Mimi Bergstrom, de Holualoa foi às lágrimas tocada pela manifestação de ajuda aos animais perdidos ou presos durante a erupção.

“A resposta da comunidade é incrível”, disse ela durante uma estadia na área de Pahoa, onde se ofereceu voluntariamente no complexo de assistência a vítimas da catástrofe. “É como uma colméia, todos ajudando a todos.”

The Hawaii Island Humane Society afirmou ter resgatado cerca de 150 animais que devolveu aos tutores ou colocou em lares adotivos.

A organização também participou de uma reunião no sábado com agências governamentais, voluntários de resgate, e American Society for the Prevention of Cruelty to Animals para melhorar a comunicação e desenvolver um plano de ação e resposta que se beneficiará de assessoria aérea e terrestre iniciando segunda-feira.

Lava avançando no Havaí | Foto: Trevor Hughes

“Obter permissão e acesso seguro às áreas afetadas pela erupção continua sendo a maior prioridade para a força-tarefa”, disse a Humane Society em um comunicado. “Planos bem, executados e comunicação libre estão agora em vigor entre as várias agências envolvidas para conseguir permissão e acesso seguro na intenção de resgatar mais animais”.

Mas todo o trabalho feito e ainda em andamento para salvar os animais não têm sido fácil.

“Trabalhamos muitas horas”, disse Texeira. “É quase como um trabalho em tempo integral.”

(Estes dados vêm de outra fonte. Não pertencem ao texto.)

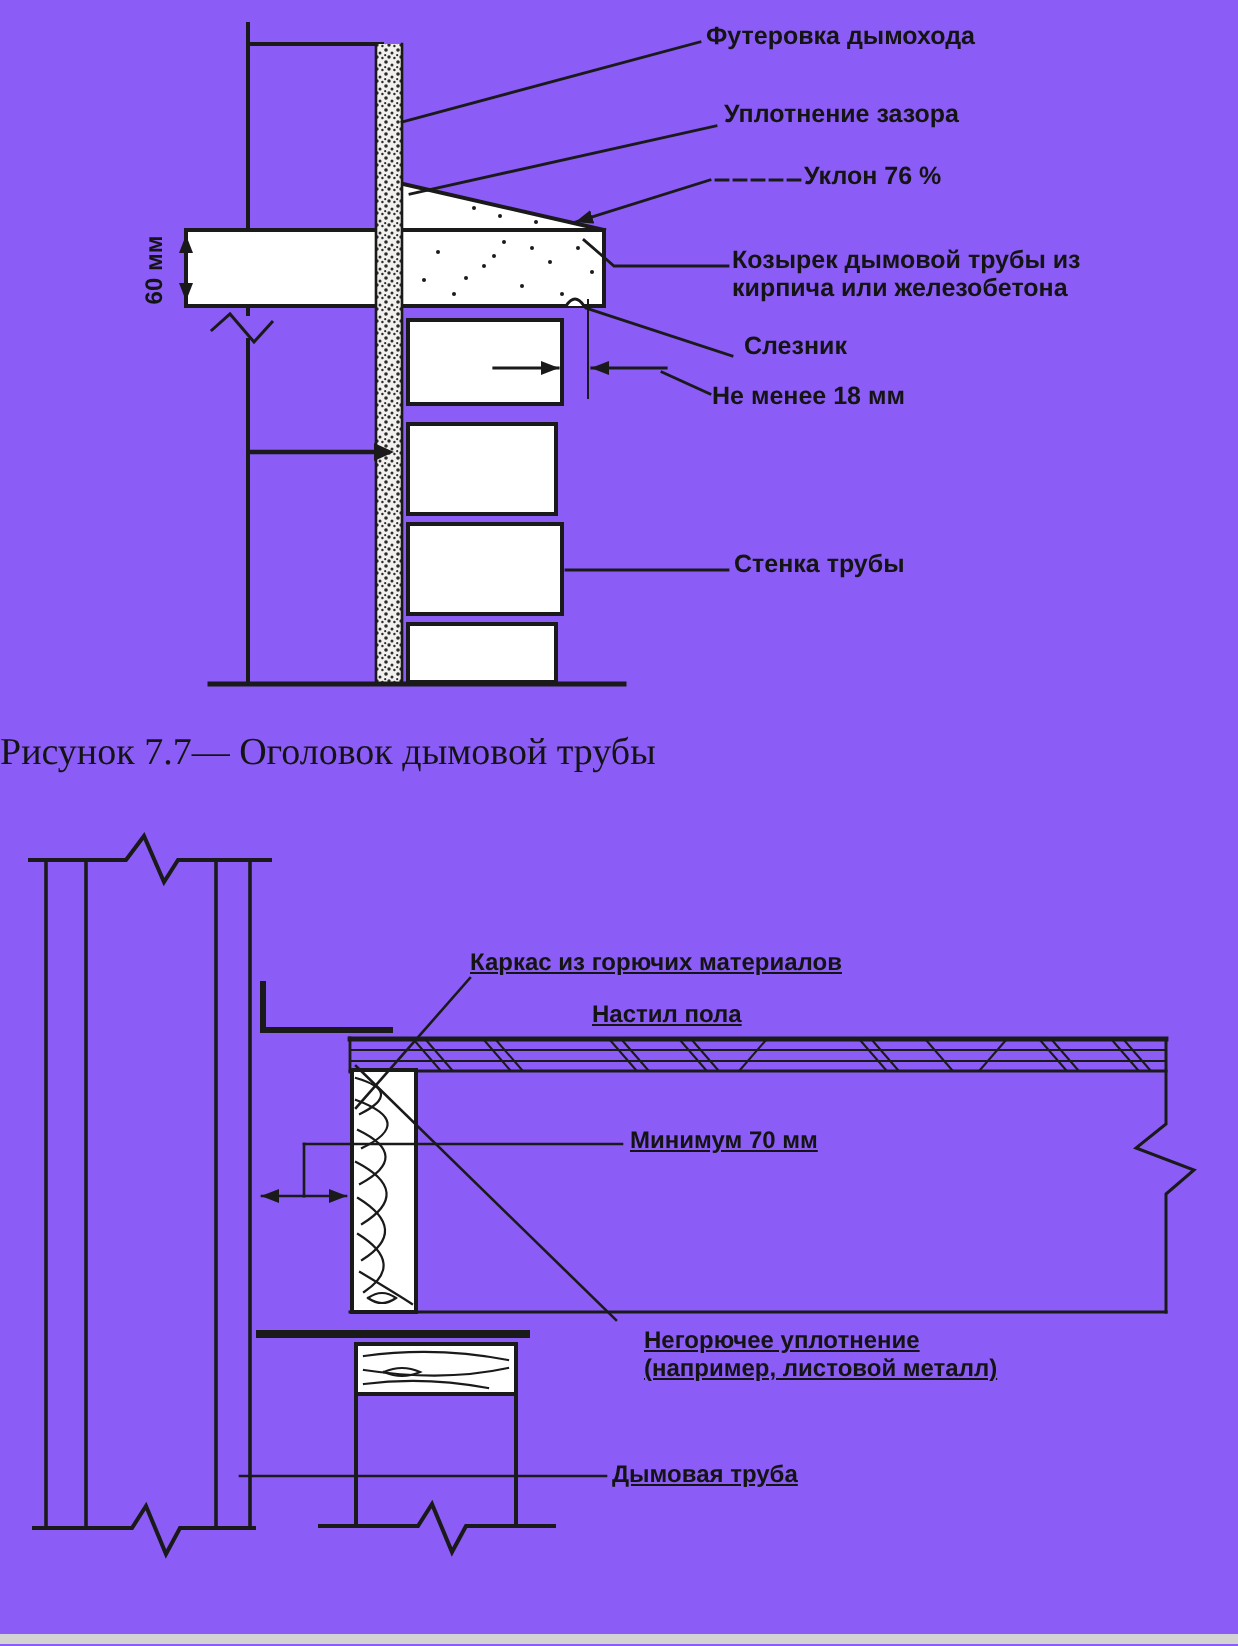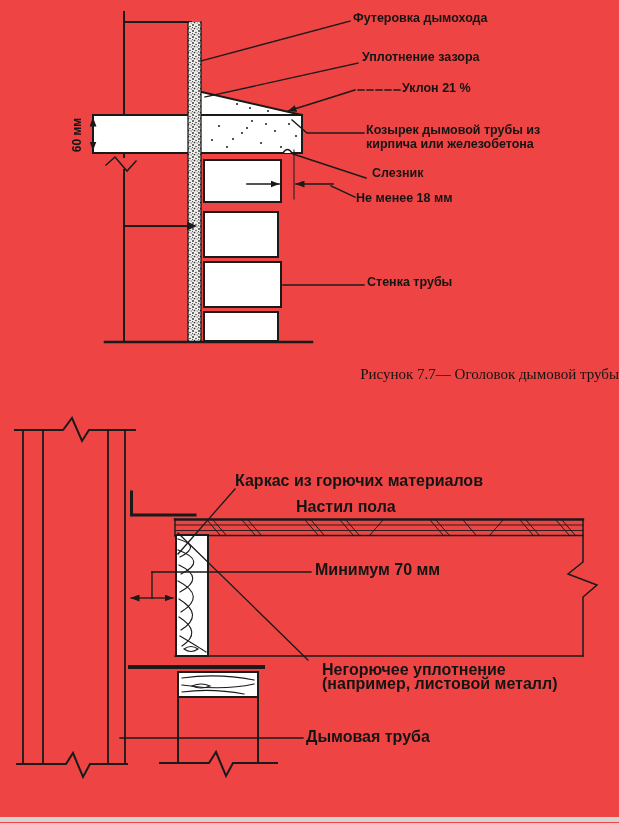"Футеровка дымохода" .page { background: #ef4444 -> #8b5cf6 }
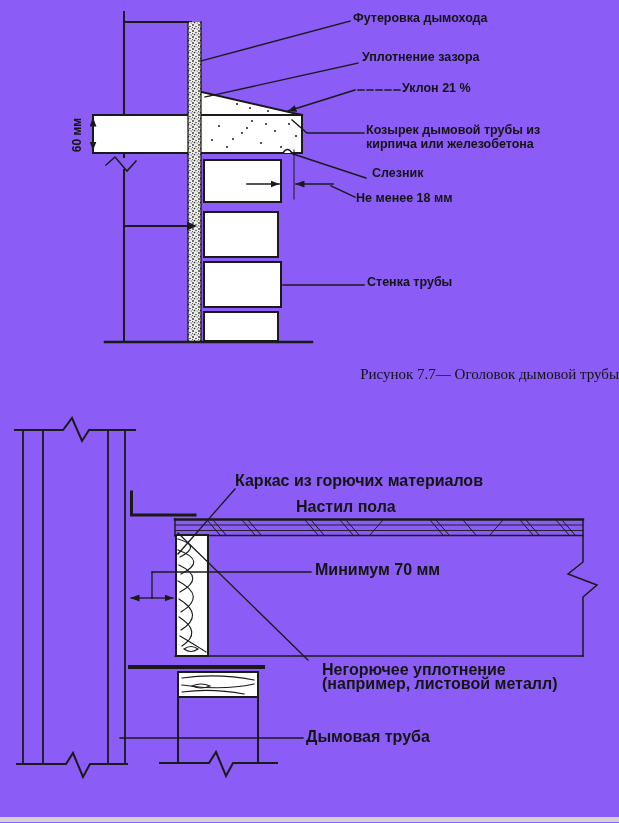"Уклон 21 %" div.lbl { text: 21 -> 76 }
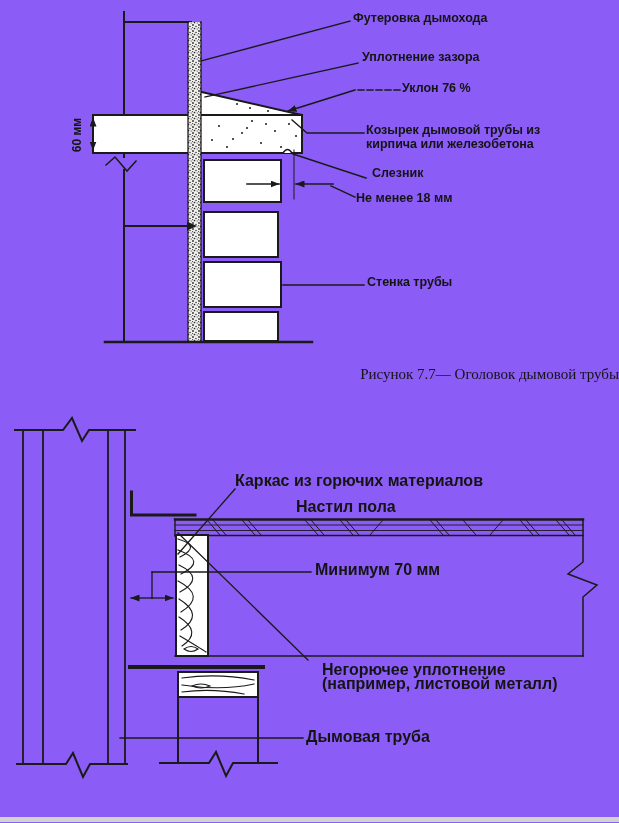"Рисунок 7.7— Оголовок дымовой трубы" .caption { font-size: 15px -> 19px; text-align: right -> left }
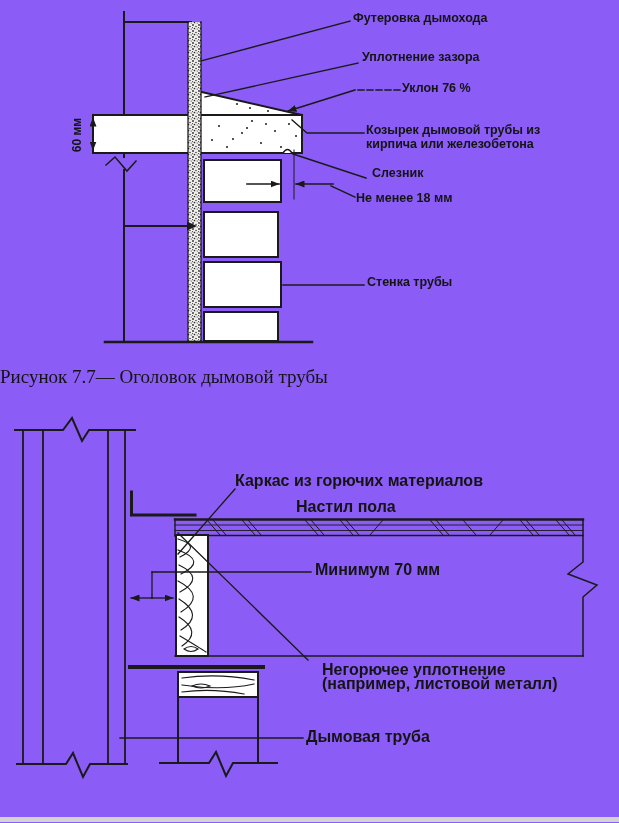"Каркас из горючих материалов" .lbl78 { font-size: 16px -> 12px; text-decoration: none -> underline }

The Hawaii Lava Flow Animal Rescue Network (grupo do facebook) arrecadou cerca de 17.000 doláres depois de definir uma meta de 10.000 doláres no gofundme.com (site de doações).

Spencer, da Fazenda Konohiki, disse que todos esses animais adotivos, bagunçaram um pouco a vida dele, mas a comunidade ajudou bastante deixando cartões-presente nas lojas de suprimentos agrícolas. A ajuda de especialistas em cuidados com animais também seria bem vinda, disse ele, para que assim pudesse voltar a colher e entregar frutas de seus pomares.

“É muito trabalho extra, mas vamos cuidar deles”, concluiu ele.